§ **WHAT IS EXPECTED**
Make an exact copy of the records, with the pictures left out.

§ **DATA**
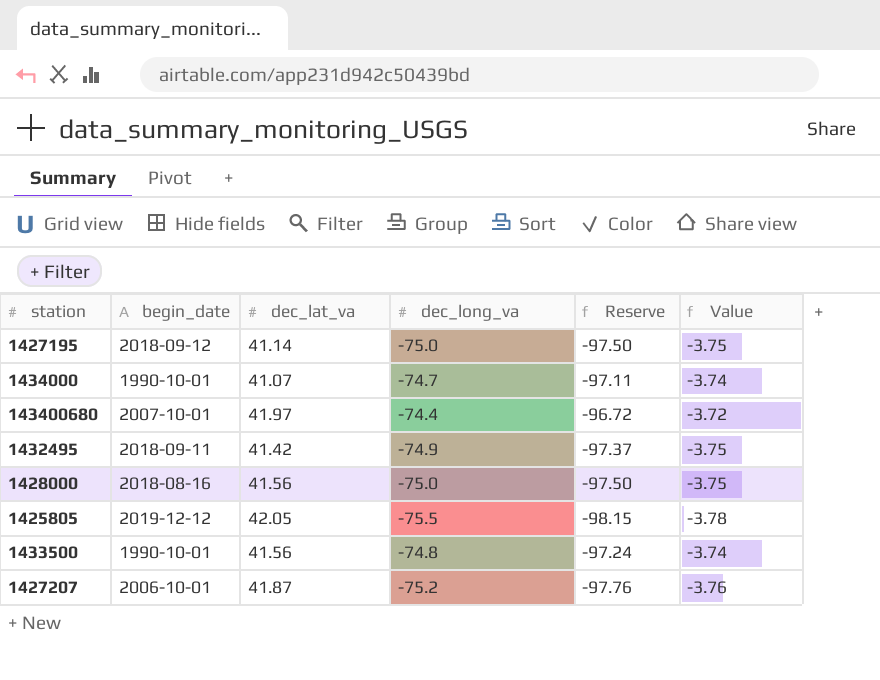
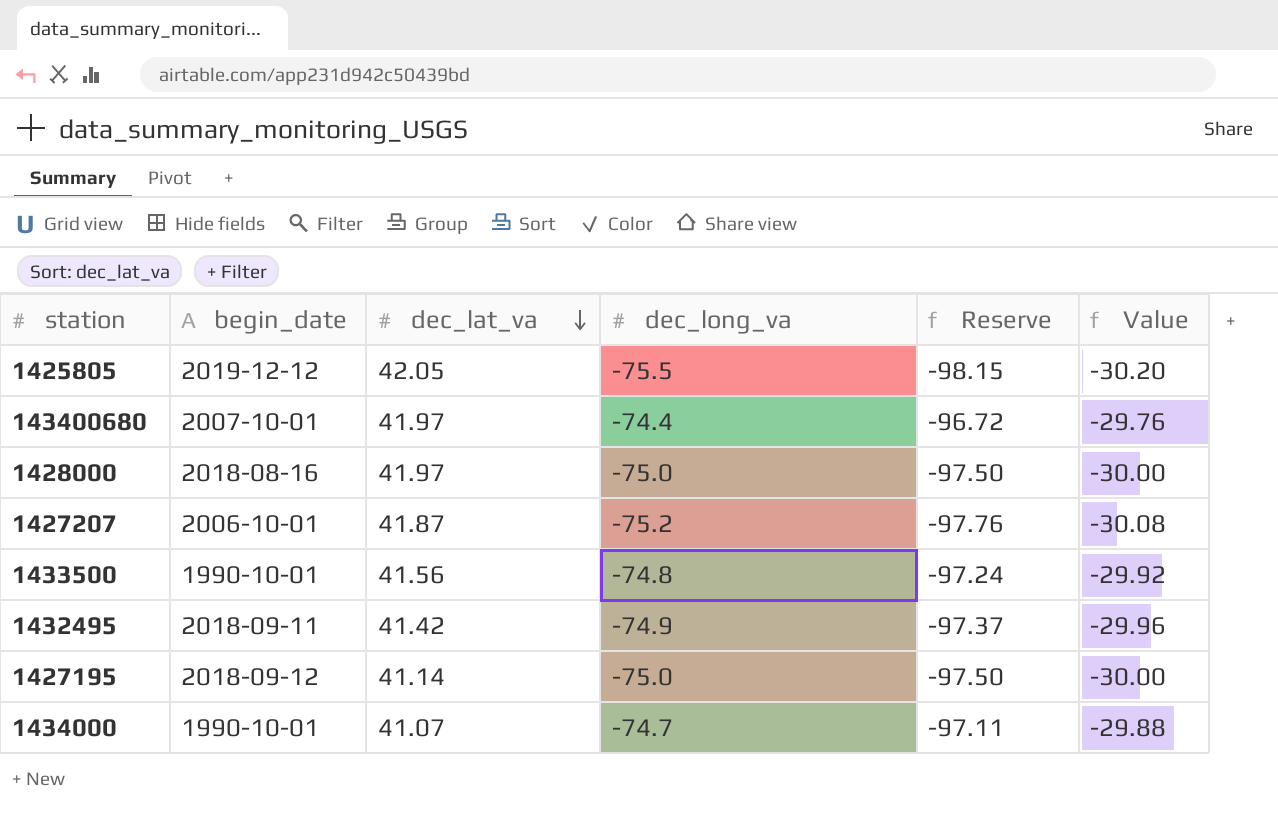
row order: none -> dec_lat_va descending
column Value | formula: [dec_long_va] * 0.05 -> [dec_long_va] * 0.4
1428000 | dec_lat_va: 41.56 -> 41.97

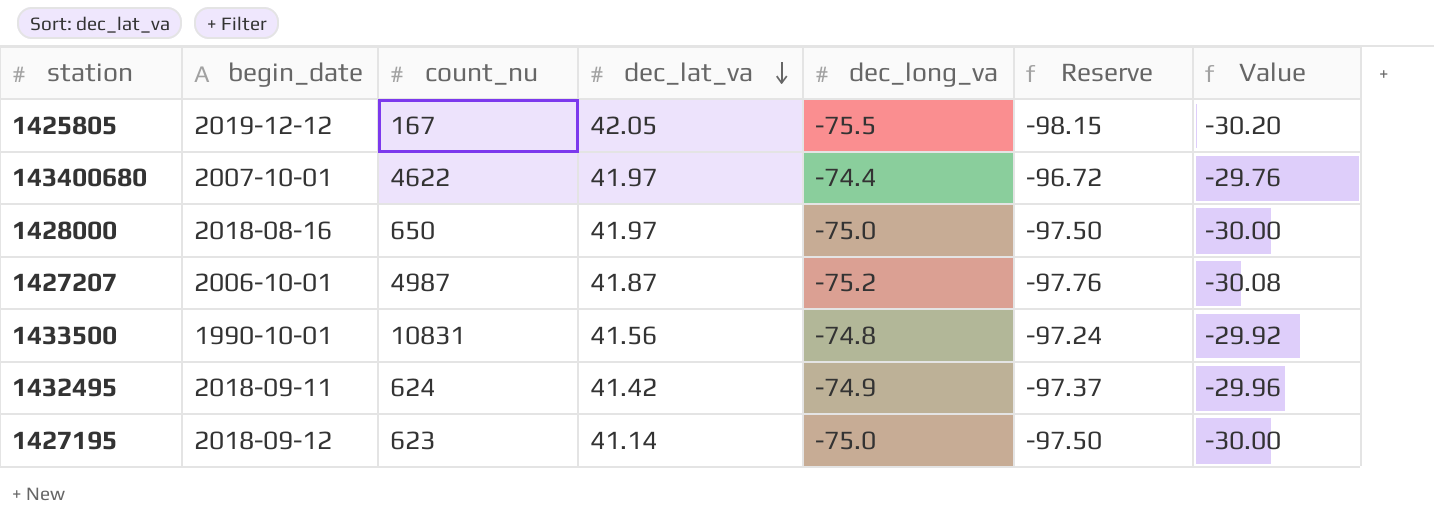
column count_nu | position: none -> 3
row 1434000: 1990-10-01 | 41.07 | -74.7 | -97.11 | -29.88 -> none

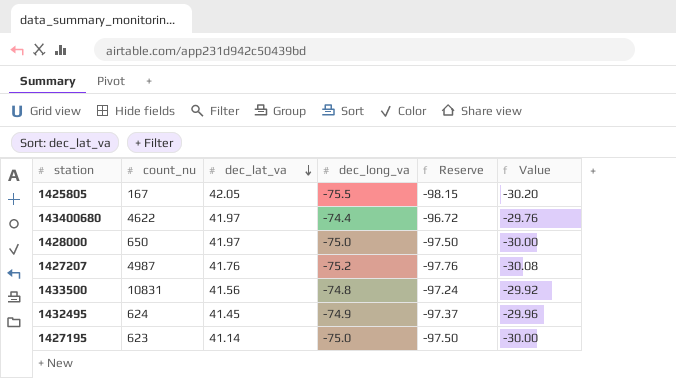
column begin_date | position: 2 -> none
1427207 | dec_lat_va: 41.87 -> 41.76
1432495 | dec_lat_va: 41.42 -> 41.45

§ **RESULT**
row order: none -> dec_lat_va descending
column Value | formula: [dec_long_va] * 0.05 -> [dec_long_va] * 0.4
1428000 | dec_lat_va: 41.56 -> 41.97

column count_nu | position: none -> 3
row 1434000: 1990-10-01 | 41.07 | -74.7 | -97.11 | -29.88 -> none

column begin_date | position: 2 -> none
1427207 | dec_lat_va: 41.87 -> 41.76
1432495 | dec_lat_va: 41.42 -> 41.45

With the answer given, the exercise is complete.